#### What is being asked:
Go through the listing below and return every line exactly.

- - - - -

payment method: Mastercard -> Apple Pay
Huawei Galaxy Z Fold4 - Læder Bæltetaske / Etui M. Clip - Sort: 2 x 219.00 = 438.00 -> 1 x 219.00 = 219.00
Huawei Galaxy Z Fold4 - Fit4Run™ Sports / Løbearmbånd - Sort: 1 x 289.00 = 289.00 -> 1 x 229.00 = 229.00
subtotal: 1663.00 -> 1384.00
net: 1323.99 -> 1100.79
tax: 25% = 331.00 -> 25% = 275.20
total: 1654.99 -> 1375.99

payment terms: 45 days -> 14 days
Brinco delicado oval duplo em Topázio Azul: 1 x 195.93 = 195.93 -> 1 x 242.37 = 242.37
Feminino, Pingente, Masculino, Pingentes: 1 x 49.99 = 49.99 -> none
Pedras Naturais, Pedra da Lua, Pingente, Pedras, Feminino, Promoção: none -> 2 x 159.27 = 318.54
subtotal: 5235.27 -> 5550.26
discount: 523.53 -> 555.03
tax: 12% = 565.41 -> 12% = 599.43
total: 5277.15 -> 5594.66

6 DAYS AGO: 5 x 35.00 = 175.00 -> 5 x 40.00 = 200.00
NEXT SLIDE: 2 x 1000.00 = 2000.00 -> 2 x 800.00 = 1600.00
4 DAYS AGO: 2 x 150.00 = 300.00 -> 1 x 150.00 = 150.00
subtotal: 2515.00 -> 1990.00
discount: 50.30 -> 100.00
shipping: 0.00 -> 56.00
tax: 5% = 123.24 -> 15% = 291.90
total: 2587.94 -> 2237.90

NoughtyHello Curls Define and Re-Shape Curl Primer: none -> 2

- - - - -

#### Reply:
payment method: Mastercard -> Apple Pay
Huawei Galaxy Z Fold4 - Læder Bæltetaske / Etui M. Clip - Sort: 2 x 219.00 = 438.00 -> 1 x 219.00 = 219.00
Huawei Galaxy Z Fold4 - Fit4Run™ Sports / Løbearmbånd - Sort: 1 x 289.00 = 289.00 -> 1 x 229.00 = 229.00
subtotal: 1663.00 -> 1384.00
net: 1323.99 -> 1100.79
tax: 25% = 331.00 -> 25% = 275.20
total: 1654.99 -> 1375.99

payment terms: 45 days -> 14 days
Brinco delicado oval duplo em Topázio Azul: 1 x 195.93 = 195.93 -> 1 x 242.37 = 242.37
Feminino, Pingente, Masculino, Pingentes: 1 x 49.99 = 49.99 -> none
Pedras Naturais, Pedra da Lua, Pingente, Pedras, Feminino, Promoção: none -> 2 x 159.27 = 318.54
subtotal: 5235.27 -> 5550.26
discount: 523.53 -> 555.03
tax: 12% = 565.41 -> 12% = 599.43
total: 5277.15 -> 5594.66

6 DAYS AGO: 5 x 35.00 = 175.00 -> 5 x 40.00 = 200.00
NEXT SLIDE: 2 x 1000.00 = 2000.00 -> 2 x 800.00 = 1600.00
4 DAYS AGO: 2 x 150.00 = 300.00 -> 1 x 150.00 = 150.00
subtotal: 2515.00 -> 1990.00
discount: 50.30 -> 100.00
shipping: 0.00 -> 56.00
tax: 5% = 123.24 -> 15% = 291.90
total: 2587.94 -> 2237.90

NoughtyHello Curls Define and Re-Shape Curl Primer: none -> 2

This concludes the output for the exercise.